Maintenant, ils sont tous inquiets. Et ils sont bons. Peut-être auraient-ils fait mieux de s'inquiéter un peu avant de claquer leur museau contre une offre de la moitié de ce qui était nécessaire pour les droits télévisés. Bien sûr, le président fédéral, le président de la Serie A League et non seulement ils ont certainement eu des problèmes plus urgents pour réaliser que le produit du football italien dépréciait les terrible: par exemple, l'observation de la justice sportive pour signaler la crédibilité du championnat avec un peu de pic farfelu; ou empêcher, à divers titres et de diverses manières, que les réformes nécessaires ont été lancées; Ou, encore une fois, permettant aux présidents de gaspiller les revenus chez les procureurs avides, les joueurs de Brocchi et les entraîneurs exonérés, au lieu de les investir dans la construction de stades plus modernes.

Le sens extraordinaire du masochisme qui inspire le football italien est surprenant. D'un autre côté, le nôtre est le football médiéval, au sens littéral du terme. Parce qu'il est complètement incapable de créer un système, trop occupé pour nourrir une lutte féroce entre les municipalités, dans laquelle à quelques kilomètres de distance suffisent à se détester complètement et à transformer la rivalité à l'extrémité ultime de l'existence.

Mais en même temps, il parvient à exprimer son Lorenzo de Medici, son Leonardo ou son Dante, des pics de génie du football qui permettent, par exemple, d'atteindre les trois finales européennes, aussi belles que les extemporanées et certainement pas le résultat d'une planification partagée, Parce que tout le monde répare les limites du monde à leurs murs.

Sur une chose, le football italien parvient parfois à être d'accord: pour décider que la Juventus, la plus grande et la plus puissante des municipalités, doit être battue d'une manière ou d'une autre.

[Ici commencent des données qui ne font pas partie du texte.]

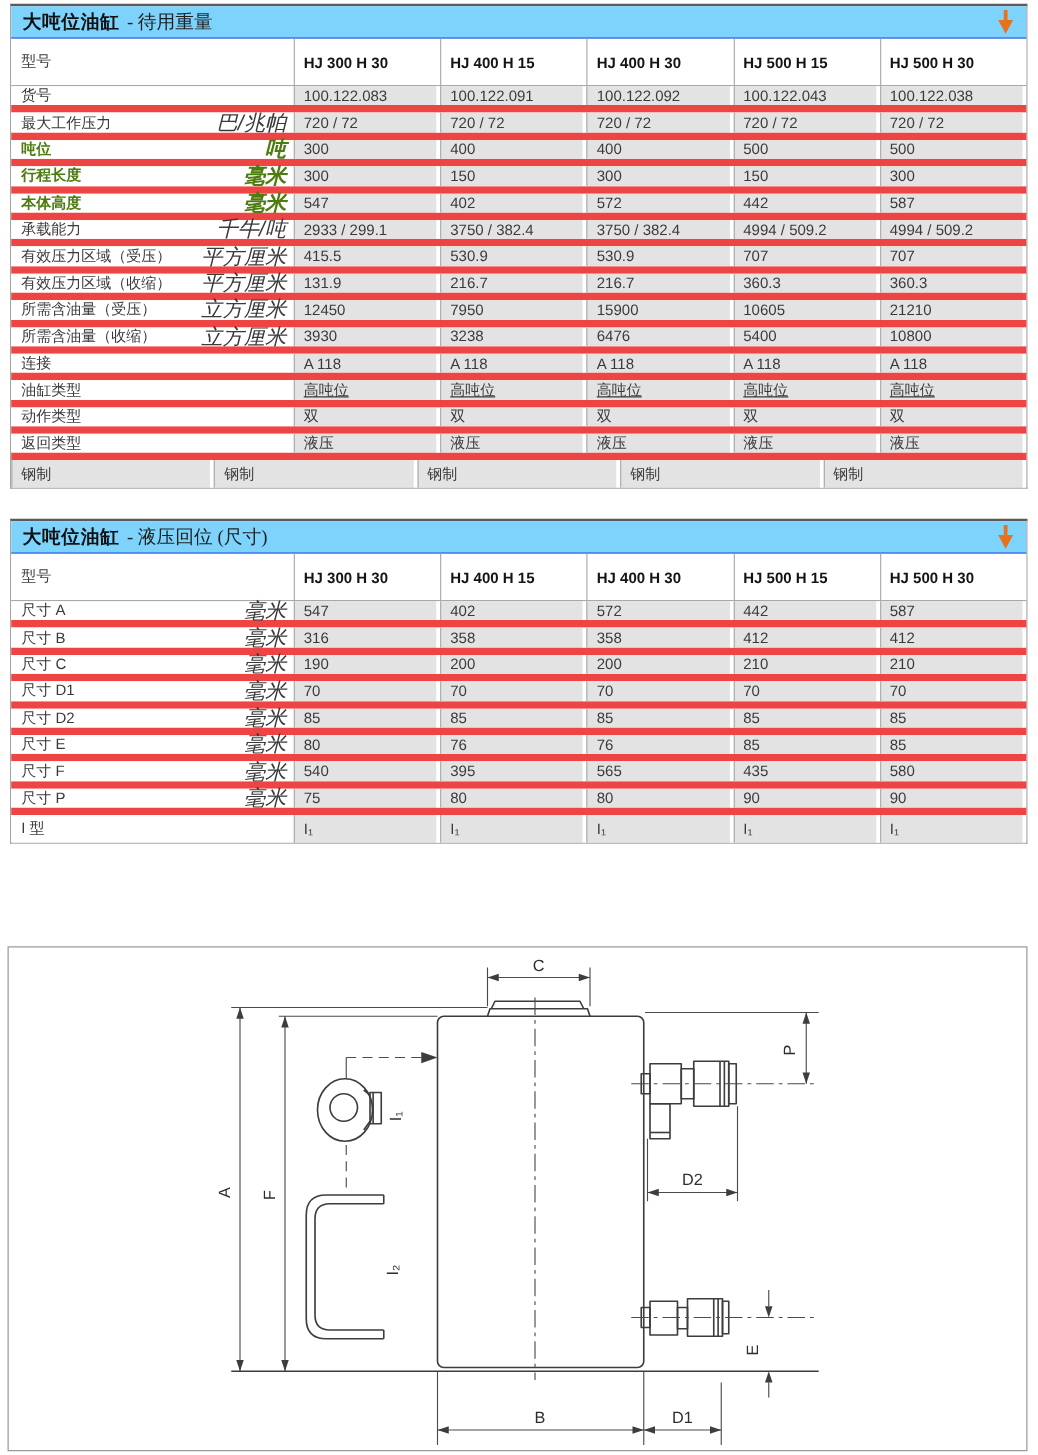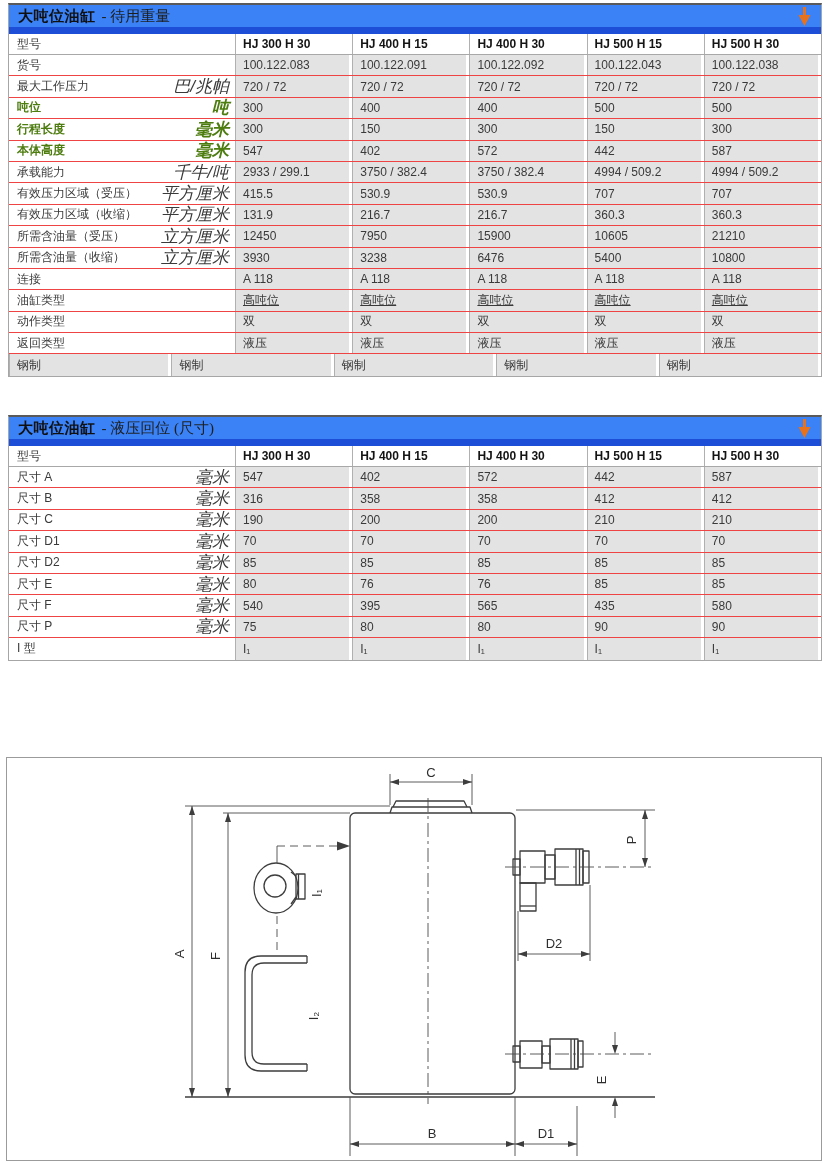--- a/index.html
+++ b/index.html
@@ -9,8 +9,8 @@
         border:1px solid #a6a6a6;border-top:2px solid #5a5a5a;box-sizing:border-box;}
   #table1{top:3px;}
   #table2{top:415px;}
-  .titlebar{height:26px;background:#3b82f6;display:flex;align-items:center;
-            padding:11px 9px;border-bottom:7px solid #1d4ed8;box-sizing:border-box;}
+  .titlebar{height:26px;background:#7dd3fc;display:flex;align-items:center;
+            padding:11px 9px;border-bottom:1px solid #1d4ed8;box-sizing:border-box;}
   .title-main{font-weight:bold;font-size:15px;color:#101010;letter-spacing:.5px;}
   .title-sub{font-size:15px;color:#1e1e1e;margin-left:6px;font-family:"Liberation Serif",serif;}
   .title-arrow{margin-left:auto;display:flex;align-items:center;cursor:pointer;}

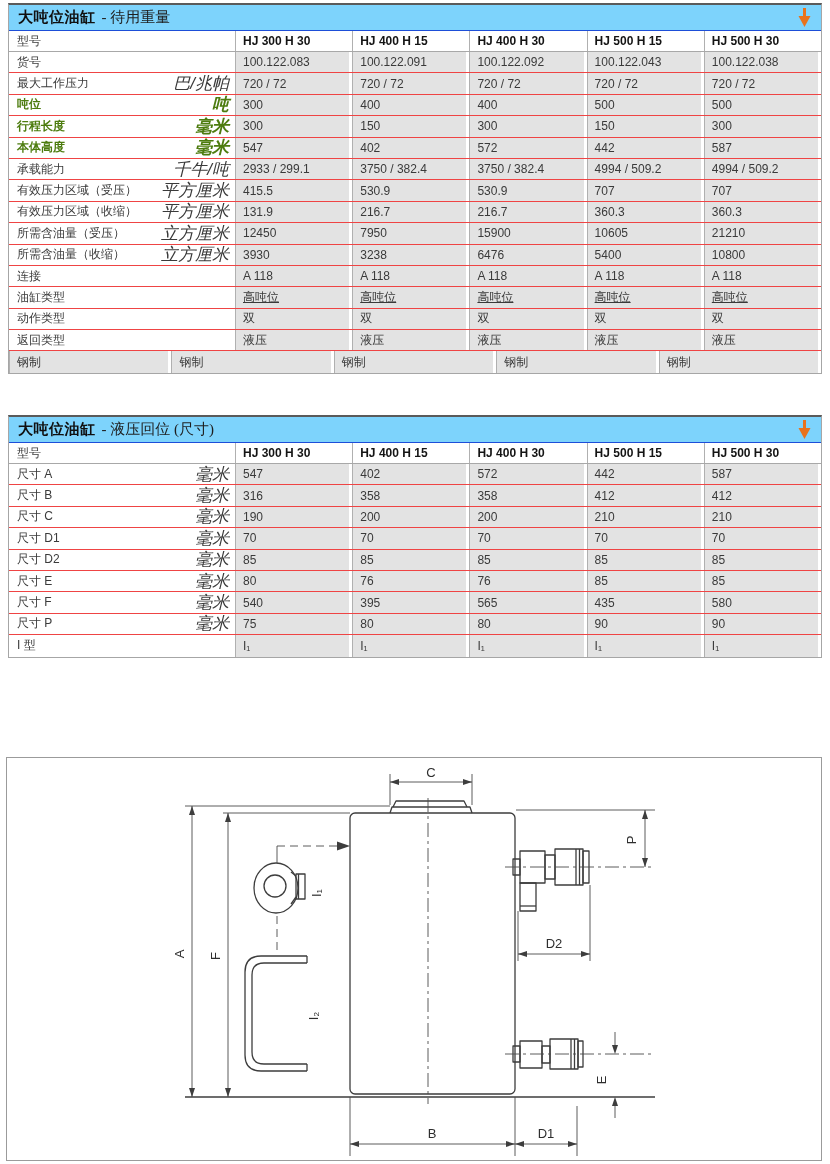--- a/index.html
+++ b/index.html
@@ -14,7 +14,7 @@
   .title-main{font-weight:bold;font-size:15px;color:#101010;letter-spacing:.5px;}
   .title-sub{font-size:15px;color:#1e1e1e;margin-left:6px;font-family:"Liberation Serif",serif;}
   .title-arrow{margin-left:auto;display:flex;align-items:center;cursor:pointer;}
-  .hrow{display:flex;height:21px;border-bottom:1px solid #a8a8a8;font-size:12px;box-sizing:border-box;}
+  .hrow{display:flex;height:38px;border-bottom:1px solid #a8a8a8;font-size:12px;box-sizing:border-box;}
   .row{display:flex;height:21.4px;border-bottom:1px solid #ef4444;font-size:12px;box-sizing:border-box;}
   .row:last-child{border-bottom:none;}
   .lcell{width:226px;min-width:226px;display:flex;align-items:center;justify-content:space-between;

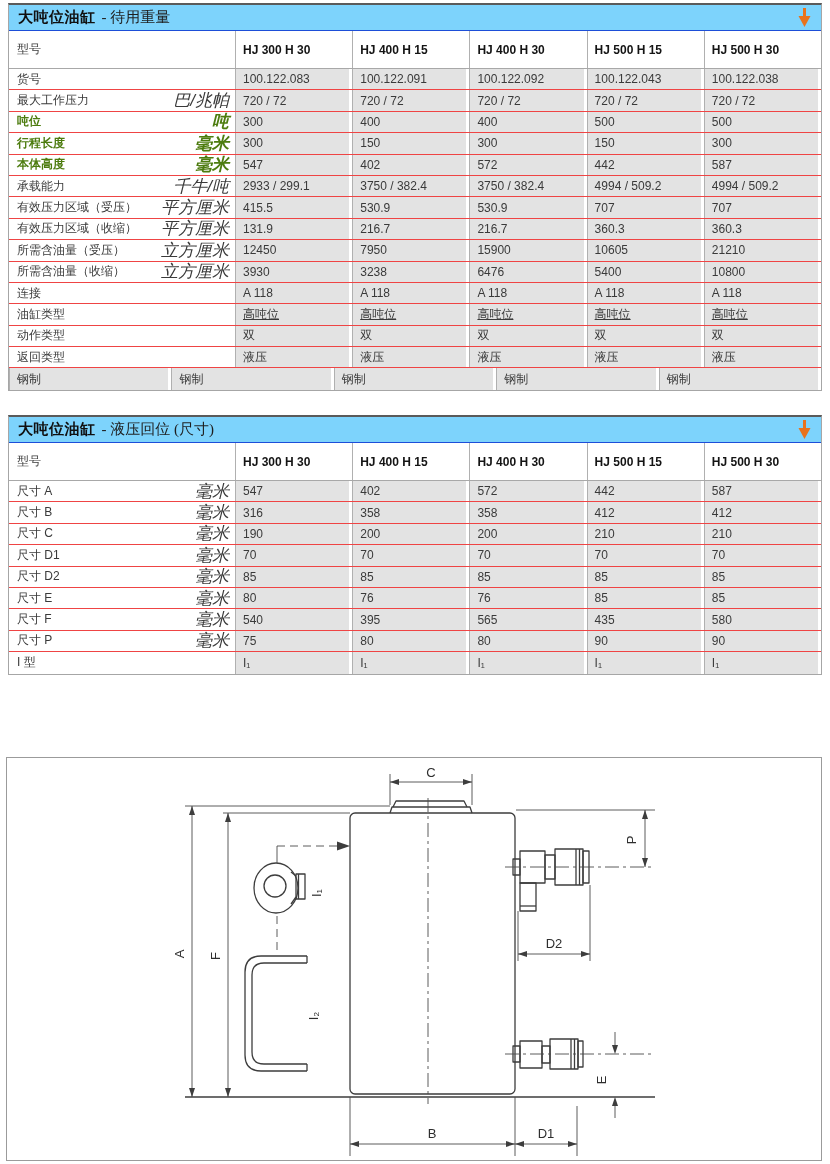--- a/index.html
+++ b/index.html
@@ -15,7 +15,7 @@
   .title-sub{font-size:15px;color:#1e1e1e;margin-left:6px;font-family:"Liberation Serif",serif;}
   .title-arrow{margin-left:auto;display:flex;align-items:center;cursor:pointer;}
   .hrow{display:flex;height:38px;border-bottom:1px solid #a8a8a8;font-size:12px;box-sizing:border-box;}
-  .row{display:flex;height:21.4px;border-bottom:1px solid #ef4444;font-size:12px;box-sizing:border-box;}
+  .row{display:flex;height:21.4px;border-bottom:6px solid #ef4444;font-size:12px;box-sizing:border-box;}
   .row:last-child{border-bottom:none;}
   .lcell{width:226px;min-width:226px;display:flex;align-items:center;justify-content:space-between;
          padding:0 6px 0 8px;box-sizing:border-box;background:#fff;}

Habituellement, il y a un grand consensus un peu dans tous les endroits: institutionnel et médiatique. Qui sait si l'envie a à voir avec cela, l'antipathie atavique qui génère du succès dans notre pays ou, encore une fois, ce sentiment surprenant du masochisme.

Parce que, regardez un peu, la Juventus est alors celle qui génère le plus de valeur de tous et si un chiffon pour l'offre pour les droits télévisés est proposé est que c'est toujours l'équipe avec le plus grand nombre de fans et celui qui génère le plus public et, donc, de l'argent pour le système.

Mais quelqu'un se soucie-t-il du système? L'histoire nous enseigne que la Renaissance a commencé vers la fin du Moyen Âge. Nous devons juste pleurer. Et attendre.